Tiergestützte Therapien haben sich bei vielen Erkrankungen als äußerst hilfreich erwiesen. In unserem heutigen Artikel betrachten wir verschiedene Vor- und Nachteile der Delfintherapie zur Behandlung psychischer und physischer Probleme.

Diese Therapie erfolgt in spezialisierten Zentren und Wasserparks durch ausgebildete Therapeuten. Sie soll auf Patienten beruhigend wirken und ihre geistige Leistungsfähigkeit verbessern. Erfahre heute mehr darüber. 

Wie funktioniert die Delfintherapie?

Die tiergestützte Therapie mit Delfinen macht den Patienten meist großen Spaß, denn sie findet im Wasser mit einem Delfin statt, mit dem der Patient aktiv zusammenarbeitet. In der Regel kommt diese Art von Therapie bei Kindern und Jugendlichen mit besonderen Bedürfnissen zur Anwendung, die zum Beispiel an Autismus oder psychomotorischen Behinderungen leiden

Auch Erwachsene mit Depressionen oder posttraumatischer Belastungsstörung können von der Delfintherapie profitieren. Die Dauer der Behandlung variiert entsprechend der Bedürfnisse der Patienten. Die Therapie findet in einem Wasserpark oder spezialisierten Zentren statt, die zum Teil sogar Technologien wie die virtuelle Realität für therapeutische Zwecke einsetzen.

 

Verschiedene Studien mit autistischen Kindern legen nahe, dass das Schwimmen mit Delfinen sehr hilfreich sein kann. Der Forscher John C. Lilly untersuchte die Wirkung der Delfintherapie auf Kinder mit psychischen Problemen. Anhand von Enzephalogrammen stellte er fest, dass sich die Kommunikation, die Stimmung und die Bewegung der Kinder nach dem Schwimmen mit den Delfinen verbessert.
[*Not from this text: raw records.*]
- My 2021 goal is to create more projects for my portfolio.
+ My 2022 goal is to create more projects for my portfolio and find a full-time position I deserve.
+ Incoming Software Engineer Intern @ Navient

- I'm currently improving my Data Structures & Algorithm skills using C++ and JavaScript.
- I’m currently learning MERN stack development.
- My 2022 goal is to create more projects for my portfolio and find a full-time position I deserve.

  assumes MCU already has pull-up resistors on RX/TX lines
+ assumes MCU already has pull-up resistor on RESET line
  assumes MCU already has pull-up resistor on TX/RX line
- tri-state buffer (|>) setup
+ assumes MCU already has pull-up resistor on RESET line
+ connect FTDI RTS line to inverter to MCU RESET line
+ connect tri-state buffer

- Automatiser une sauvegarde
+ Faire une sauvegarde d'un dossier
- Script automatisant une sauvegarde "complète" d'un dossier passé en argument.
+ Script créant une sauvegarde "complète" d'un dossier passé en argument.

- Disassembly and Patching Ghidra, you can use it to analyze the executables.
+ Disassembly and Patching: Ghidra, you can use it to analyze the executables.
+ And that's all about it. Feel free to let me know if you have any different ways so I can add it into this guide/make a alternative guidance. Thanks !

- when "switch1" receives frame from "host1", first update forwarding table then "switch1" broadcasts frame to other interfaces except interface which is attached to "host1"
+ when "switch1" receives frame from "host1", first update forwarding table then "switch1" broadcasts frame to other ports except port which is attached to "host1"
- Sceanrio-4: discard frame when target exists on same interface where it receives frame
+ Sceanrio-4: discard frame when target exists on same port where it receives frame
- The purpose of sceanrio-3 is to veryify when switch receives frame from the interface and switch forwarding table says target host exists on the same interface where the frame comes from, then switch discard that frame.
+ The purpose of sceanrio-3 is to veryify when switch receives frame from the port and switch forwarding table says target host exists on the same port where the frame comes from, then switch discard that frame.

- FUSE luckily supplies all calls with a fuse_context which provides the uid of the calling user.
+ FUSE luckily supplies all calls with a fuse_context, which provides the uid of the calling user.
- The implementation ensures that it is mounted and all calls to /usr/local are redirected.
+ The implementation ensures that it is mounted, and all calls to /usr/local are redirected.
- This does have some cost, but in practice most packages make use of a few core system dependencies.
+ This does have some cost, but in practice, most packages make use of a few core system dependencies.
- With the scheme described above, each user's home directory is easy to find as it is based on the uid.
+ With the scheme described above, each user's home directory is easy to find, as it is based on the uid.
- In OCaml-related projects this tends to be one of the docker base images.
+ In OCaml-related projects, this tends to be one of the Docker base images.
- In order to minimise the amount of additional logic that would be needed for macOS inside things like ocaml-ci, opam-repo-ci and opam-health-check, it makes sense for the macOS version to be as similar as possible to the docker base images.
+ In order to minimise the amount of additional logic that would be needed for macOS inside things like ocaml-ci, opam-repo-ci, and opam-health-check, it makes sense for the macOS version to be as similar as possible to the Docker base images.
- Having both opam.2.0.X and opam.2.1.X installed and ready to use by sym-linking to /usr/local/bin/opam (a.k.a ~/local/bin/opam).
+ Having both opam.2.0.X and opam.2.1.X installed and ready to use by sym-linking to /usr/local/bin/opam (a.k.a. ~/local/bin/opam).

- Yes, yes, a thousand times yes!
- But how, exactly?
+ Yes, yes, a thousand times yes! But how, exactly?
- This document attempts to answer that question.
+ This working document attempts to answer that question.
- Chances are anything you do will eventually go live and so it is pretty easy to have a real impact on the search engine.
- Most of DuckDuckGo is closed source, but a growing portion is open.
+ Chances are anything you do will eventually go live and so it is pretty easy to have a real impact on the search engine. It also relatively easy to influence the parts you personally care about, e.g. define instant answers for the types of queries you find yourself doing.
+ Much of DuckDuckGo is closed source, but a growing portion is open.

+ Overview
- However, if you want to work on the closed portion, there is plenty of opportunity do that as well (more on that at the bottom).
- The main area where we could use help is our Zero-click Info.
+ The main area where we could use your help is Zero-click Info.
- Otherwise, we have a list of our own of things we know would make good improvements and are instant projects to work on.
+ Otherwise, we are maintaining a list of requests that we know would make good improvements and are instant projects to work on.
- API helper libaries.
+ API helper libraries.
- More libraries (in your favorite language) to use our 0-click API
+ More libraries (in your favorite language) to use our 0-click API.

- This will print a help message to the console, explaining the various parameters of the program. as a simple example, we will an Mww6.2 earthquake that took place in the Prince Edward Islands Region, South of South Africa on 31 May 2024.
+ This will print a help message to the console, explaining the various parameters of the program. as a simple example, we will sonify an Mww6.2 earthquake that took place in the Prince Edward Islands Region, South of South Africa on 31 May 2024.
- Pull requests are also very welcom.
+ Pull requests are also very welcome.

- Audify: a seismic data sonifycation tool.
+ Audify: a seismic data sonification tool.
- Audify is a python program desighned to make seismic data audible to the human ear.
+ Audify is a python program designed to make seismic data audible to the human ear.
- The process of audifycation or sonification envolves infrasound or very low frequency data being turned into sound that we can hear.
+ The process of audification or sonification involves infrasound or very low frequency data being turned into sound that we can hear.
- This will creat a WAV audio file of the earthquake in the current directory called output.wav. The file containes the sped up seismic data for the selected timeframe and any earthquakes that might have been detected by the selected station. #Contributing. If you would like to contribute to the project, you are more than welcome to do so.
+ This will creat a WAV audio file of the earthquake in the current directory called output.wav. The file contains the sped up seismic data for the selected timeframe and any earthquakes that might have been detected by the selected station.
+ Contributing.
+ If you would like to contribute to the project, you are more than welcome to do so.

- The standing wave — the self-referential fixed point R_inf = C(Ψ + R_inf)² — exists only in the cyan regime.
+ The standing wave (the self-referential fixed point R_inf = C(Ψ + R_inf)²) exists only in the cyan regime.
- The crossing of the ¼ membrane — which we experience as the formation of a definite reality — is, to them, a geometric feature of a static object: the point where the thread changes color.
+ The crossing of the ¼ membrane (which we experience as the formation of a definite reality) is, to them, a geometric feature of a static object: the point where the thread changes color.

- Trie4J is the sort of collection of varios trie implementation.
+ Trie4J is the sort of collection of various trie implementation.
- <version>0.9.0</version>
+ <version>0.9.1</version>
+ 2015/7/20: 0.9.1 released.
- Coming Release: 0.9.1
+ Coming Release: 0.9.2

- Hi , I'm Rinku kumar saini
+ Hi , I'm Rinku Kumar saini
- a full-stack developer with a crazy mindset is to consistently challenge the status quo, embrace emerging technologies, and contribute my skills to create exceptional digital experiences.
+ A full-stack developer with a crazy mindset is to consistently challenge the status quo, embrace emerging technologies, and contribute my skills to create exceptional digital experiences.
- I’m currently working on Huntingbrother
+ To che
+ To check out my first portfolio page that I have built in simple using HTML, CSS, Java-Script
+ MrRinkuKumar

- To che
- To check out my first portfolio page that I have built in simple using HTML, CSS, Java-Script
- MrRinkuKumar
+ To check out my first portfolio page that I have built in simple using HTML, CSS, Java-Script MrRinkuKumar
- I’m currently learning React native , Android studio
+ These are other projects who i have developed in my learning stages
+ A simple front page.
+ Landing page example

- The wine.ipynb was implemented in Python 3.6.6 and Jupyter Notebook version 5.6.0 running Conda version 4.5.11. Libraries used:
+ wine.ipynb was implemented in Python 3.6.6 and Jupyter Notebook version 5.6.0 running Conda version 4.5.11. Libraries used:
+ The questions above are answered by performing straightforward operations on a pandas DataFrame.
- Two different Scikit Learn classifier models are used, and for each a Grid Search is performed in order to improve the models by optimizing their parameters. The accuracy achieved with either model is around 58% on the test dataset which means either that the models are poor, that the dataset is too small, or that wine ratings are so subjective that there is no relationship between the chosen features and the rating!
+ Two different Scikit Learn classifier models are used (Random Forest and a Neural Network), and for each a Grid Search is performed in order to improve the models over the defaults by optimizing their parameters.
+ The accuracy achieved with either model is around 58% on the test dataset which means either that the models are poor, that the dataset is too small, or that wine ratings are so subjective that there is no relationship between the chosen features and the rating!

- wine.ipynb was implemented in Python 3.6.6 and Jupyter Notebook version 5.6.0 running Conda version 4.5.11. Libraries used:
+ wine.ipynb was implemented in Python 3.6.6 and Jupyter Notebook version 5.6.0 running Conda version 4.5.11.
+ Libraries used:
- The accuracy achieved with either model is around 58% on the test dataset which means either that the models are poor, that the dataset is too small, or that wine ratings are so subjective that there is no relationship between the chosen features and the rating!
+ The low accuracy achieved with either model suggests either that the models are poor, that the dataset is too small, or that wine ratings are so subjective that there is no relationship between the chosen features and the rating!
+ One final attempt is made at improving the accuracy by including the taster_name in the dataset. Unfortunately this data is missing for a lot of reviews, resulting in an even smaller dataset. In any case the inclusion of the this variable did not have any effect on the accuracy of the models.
Der Wissenschaftler David Cole geht davon aus, dass die Ultraschallfrequenzen der Delfinlaute das Nervensystem stimulieren. Andere Untersuchungen legen nahe, dass dieses Kommunikationssystem neuronale Netze im menschlichen Gehirn beeinflussen können.

Die Vorteile der Delfintherapie

Zusätzlich zu den bereits erwähnten Vorteilen sollen die Ultraschallfrequenzen der Delfinlaute beim Menschen auch Endorphine freisetzen. Damit könnte sich die Stimmung des Patienten verbessern, was sich auch bei Aufmerksamkeits- und Angststörungen positiv auswirkt.

Das Wasser und die Begegnung mit dem Delfin können Schmerzen lindern, die durch eine Krankheit oder  Nebenwirkungen von Arzneimitteln verursacht werden.

 

Untersuchungen haben außerdem gezeigt, dass der Kontakt mit Tieren bei der Behandlung verschiedenster Störungen sehr vorteilhaft ist. So soll die Delfintherapie intellektuelle, physische und soziale Probleme verbessern.

Ähnlich wie Hunde oder andere Haustiere haben also auch Delfine viele Vorteile, die therapeutisch genutzt werden können. Kinder können im Umgang mit Tieren auch Verantwortung, ein verbessertes Selbstwertgefühl und Empathie entwickeln. Die Tiere schenken ihnen bedingungslose Liebe, die das Wohlbefinden der kleinen (oder großen) Patienten rundum fördert.

Nachteile

Leider ist nicht alles so positiv, wie wir das gerne hätten. Die Delfintherapie hat auch Nachteile und Gegner:

  • Tierschützer verteidigen die Rechte der Tiere, wobei jede Art von Gefangenschaft inakzeptabel ist. Sie argumentieren, dass die Vorteile einer Therapie keinesfalls den Freiheitsentzug und das Leid eines Tieres rechtfertigen kann.
  • Verschiedene wissenschaftliche Meinungen konnten bis jetzt nicht eindeutig geklärt werden. Nicht alle Forscher sind von der positiven Wirkung der Delfinlaute überzeugt. Es gibt diesbezüglich keine eindeutigen wissenschaftlichen Belege. Außerdem konnte nicht nachgewiesen werden, dass die Symptome von autistischen Kindern mit dieser Therapie langfristig verbessert werden können.
 

Der Kontakt mit Tieren ist auf jeden Fall vorteilhaft und es gibt Forschungsergebnisse, die positive Wirkungen der Delfintherapie nahelegen. Natürlich ist die Reaktion und Wirkung auch bei jedem Menschen anders.